■ DESCRIPTION OF THE TASK: Which lines in the data contain the word "weight"? Please copy each of them.

___ SUPPLIED ENTRIES ___

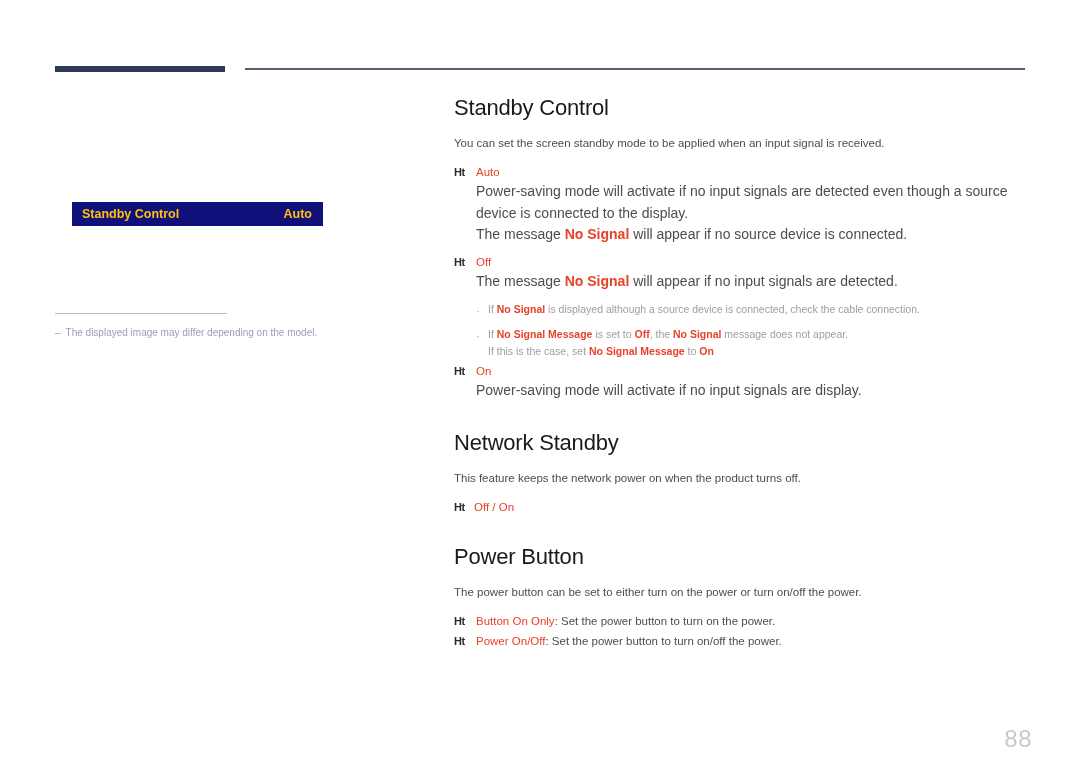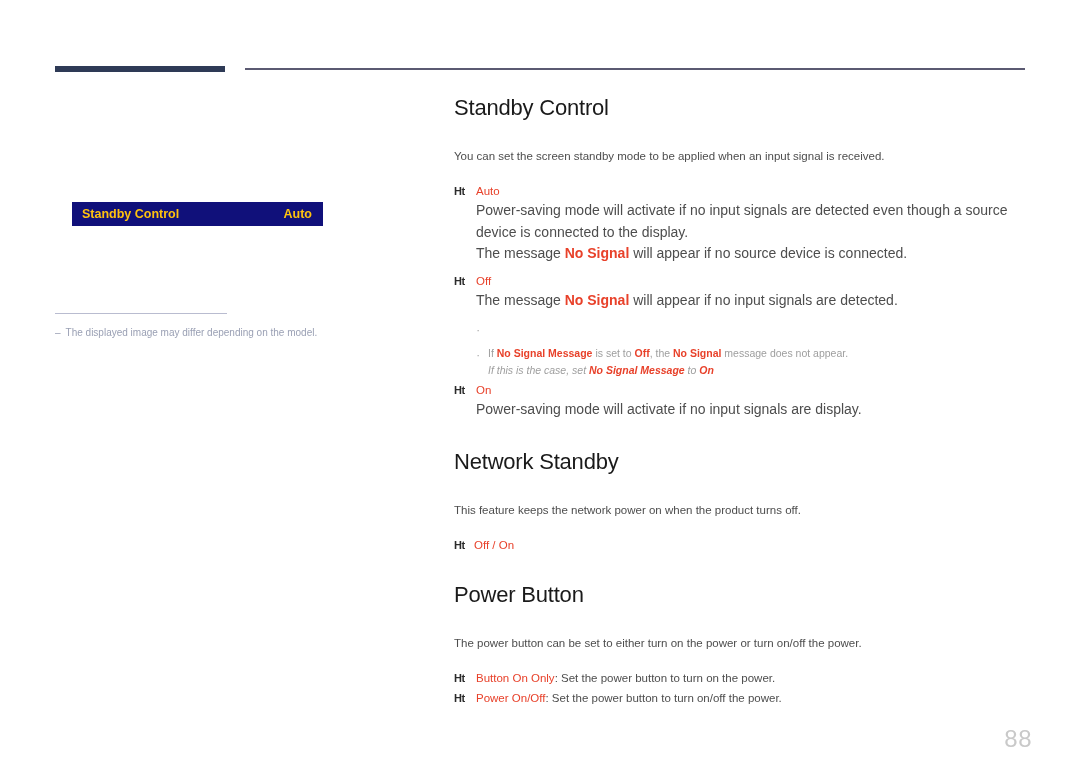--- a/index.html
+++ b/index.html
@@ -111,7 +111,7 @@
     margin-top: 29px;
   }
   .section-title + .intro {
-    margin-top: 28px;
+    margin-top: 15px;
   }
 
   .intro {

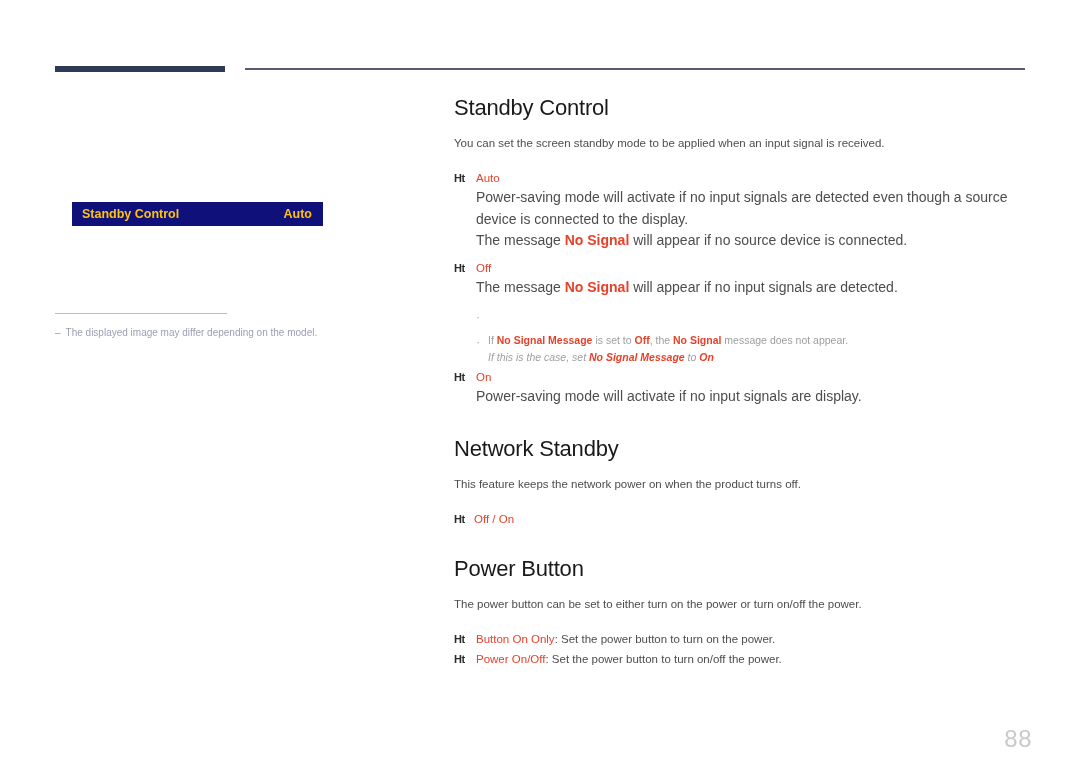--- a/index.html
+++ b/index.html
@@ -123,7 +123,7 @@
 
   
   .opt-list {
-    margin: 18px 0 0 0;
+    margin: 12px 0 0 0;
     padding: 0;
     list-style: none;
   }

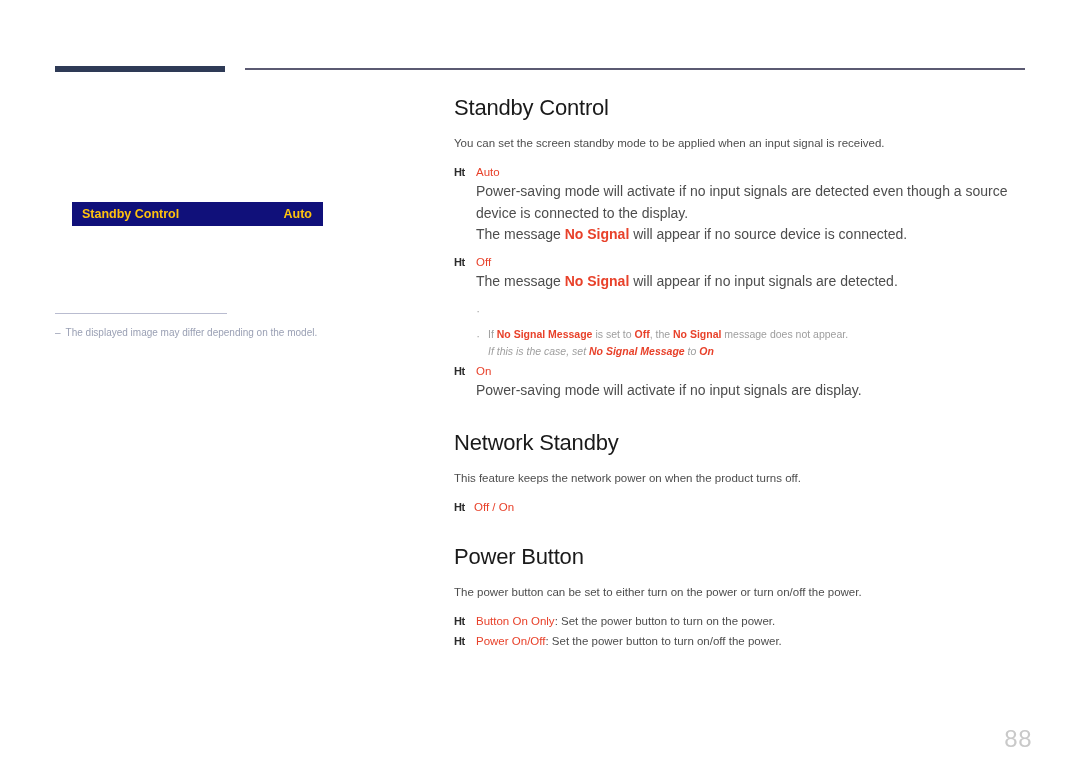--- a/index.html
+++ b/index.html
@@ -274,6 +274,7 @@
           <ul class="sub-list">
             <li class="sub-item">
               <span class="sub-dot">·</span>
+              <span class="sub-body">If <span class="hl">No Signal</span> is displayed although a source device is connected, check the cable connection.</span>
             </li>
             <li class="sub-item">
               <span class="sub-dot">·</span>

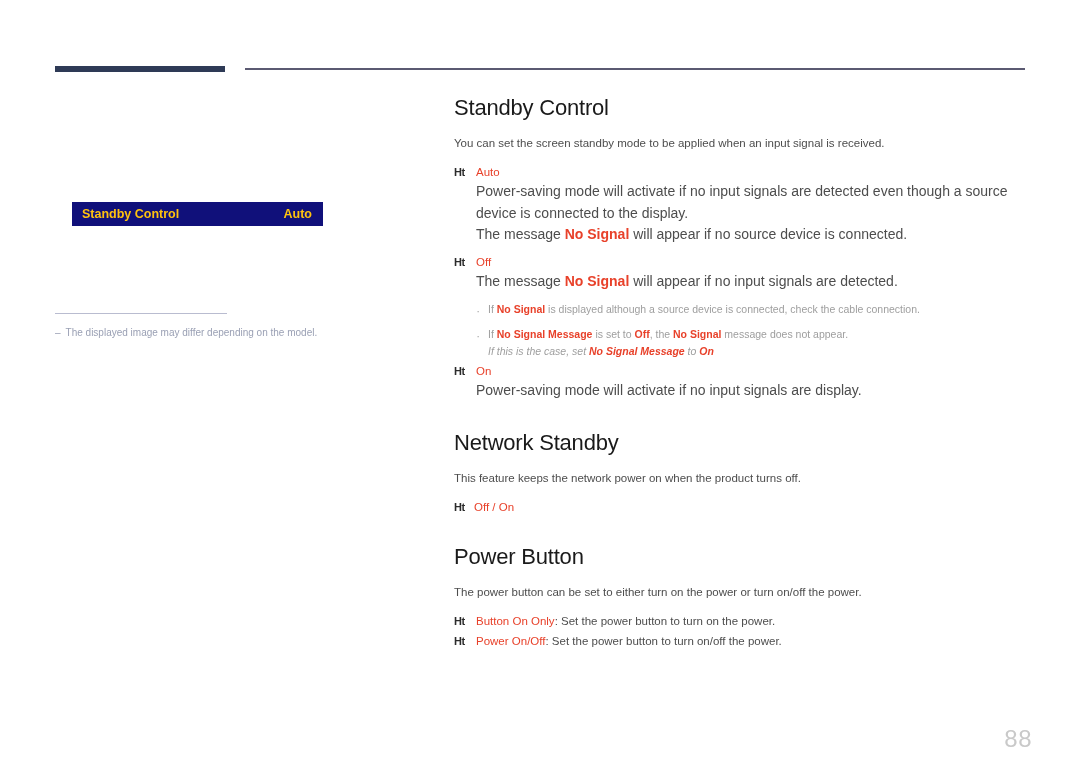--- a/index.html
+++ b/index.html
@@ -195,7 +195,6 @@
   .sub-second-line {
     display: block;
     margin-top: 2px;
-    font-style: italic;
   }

___
___ SUPPLIED ENTRIES ___

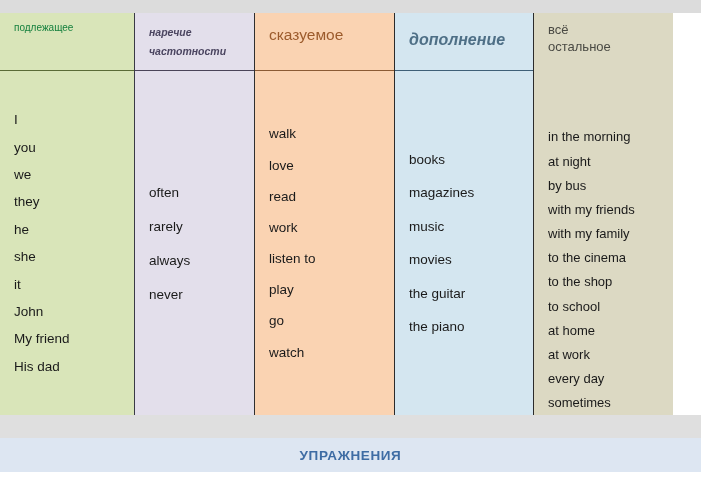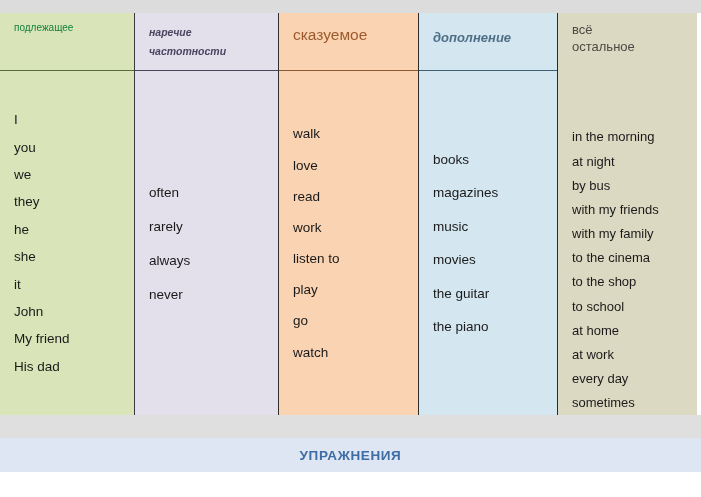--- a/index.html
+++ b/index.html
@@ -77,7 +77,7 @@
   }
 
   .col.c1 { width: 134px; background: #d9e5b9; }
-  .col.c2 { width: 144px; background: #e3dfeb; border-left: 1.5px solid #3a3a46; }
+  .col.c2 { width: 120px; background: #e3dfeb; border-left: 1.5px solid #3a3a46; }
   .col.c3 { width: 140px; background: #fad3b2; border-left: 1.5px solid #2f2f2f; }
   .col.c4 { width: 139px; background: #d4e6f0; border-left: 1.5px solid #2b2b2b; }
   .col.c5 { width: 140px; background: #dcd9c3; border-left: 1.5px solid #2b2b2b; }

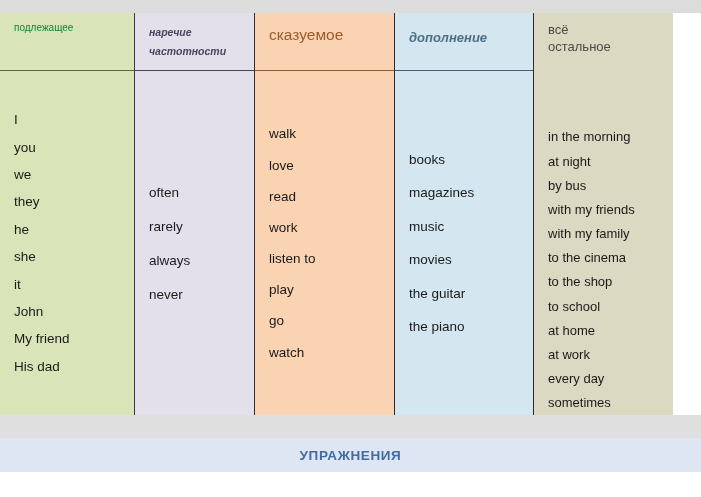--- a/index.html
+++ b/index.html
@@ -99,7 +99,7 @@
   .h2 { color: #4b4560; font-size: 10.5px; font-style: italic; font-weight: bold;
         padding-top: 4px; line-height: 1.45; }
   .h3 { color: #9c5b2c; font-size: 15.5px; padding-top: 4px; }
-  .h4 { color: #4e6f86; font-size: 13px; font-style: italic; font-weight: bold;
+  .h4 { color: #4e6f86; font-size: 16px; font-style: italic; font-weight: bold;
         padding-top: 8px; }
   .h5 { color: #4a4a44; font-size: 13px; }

___
___ SUPPLIED ENTRIES ___

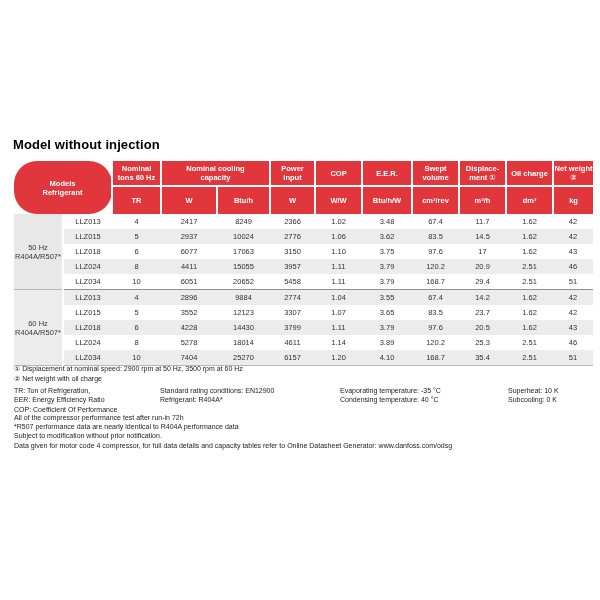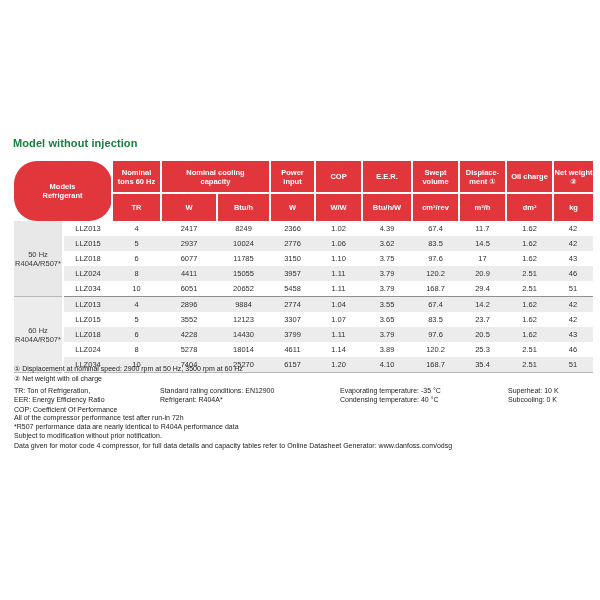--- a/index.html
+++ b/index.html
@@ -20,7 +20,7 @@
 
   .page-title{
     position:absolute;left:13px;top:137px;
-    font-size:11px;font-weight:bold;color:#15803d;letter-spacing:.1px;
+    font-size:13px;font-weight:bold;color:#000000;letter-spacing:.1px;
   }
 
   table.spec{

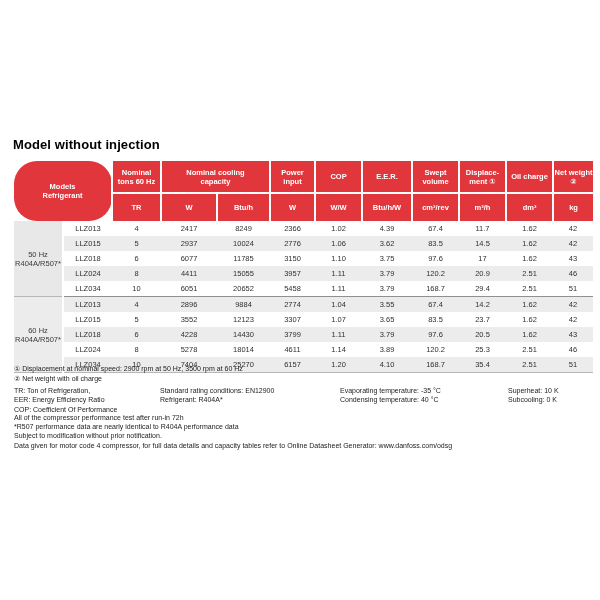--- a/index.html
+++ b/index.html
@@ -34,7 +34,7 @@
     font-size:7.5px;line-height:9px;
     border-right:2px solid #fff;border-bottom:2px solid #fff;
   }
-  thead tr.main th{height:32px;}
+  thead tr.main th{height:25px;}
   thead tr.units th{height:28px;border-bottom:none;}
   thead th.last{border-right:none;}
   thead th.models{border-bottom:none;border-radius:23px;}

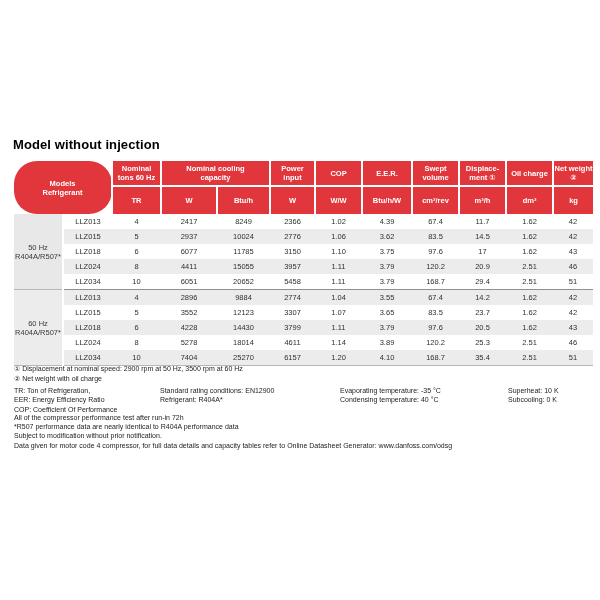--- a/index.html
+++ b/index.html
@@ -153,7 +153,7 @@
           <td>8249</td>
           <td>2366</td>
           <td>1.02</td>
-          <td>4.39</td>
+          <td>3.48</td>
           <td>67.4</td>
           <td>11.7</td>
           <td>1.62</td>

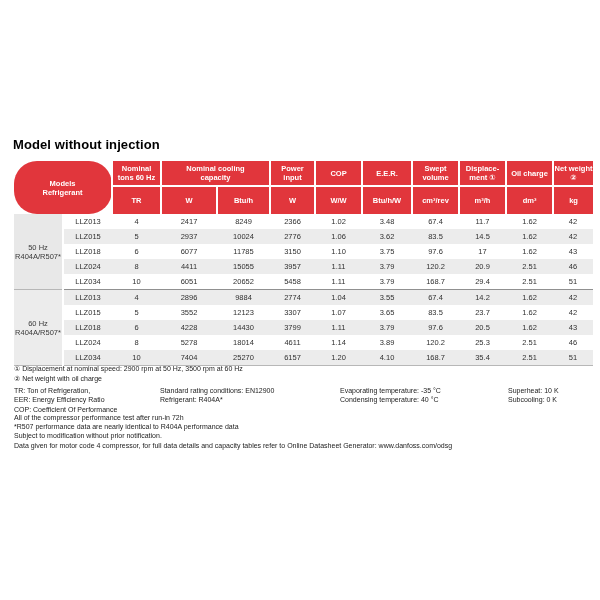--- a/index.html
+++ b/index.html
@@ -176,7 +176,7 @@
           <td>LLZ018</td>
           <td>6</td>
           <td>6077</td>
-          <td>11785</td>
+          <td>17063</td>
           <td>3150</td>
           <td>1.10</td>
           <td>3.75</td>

___

■ WRITTEN RESPONSE:
   .h2 { color: #4b4560; font-size: 10.5px; font-style: italic; font-weight: bold;
-  .h4 { color: #4e6f86; font-size: 13px; font-style: italic; font-weight: bold;
+  .h4 { color: #4e6f86; font-size: 16px; font-style: italic; font-weight: bold;
-    font-size:11px;font-weight:bold;color:#15803d;letter-spacing:.1px;
+    font-size:13px;font-weight:bold;color:#000000;letter-spacing:.1px;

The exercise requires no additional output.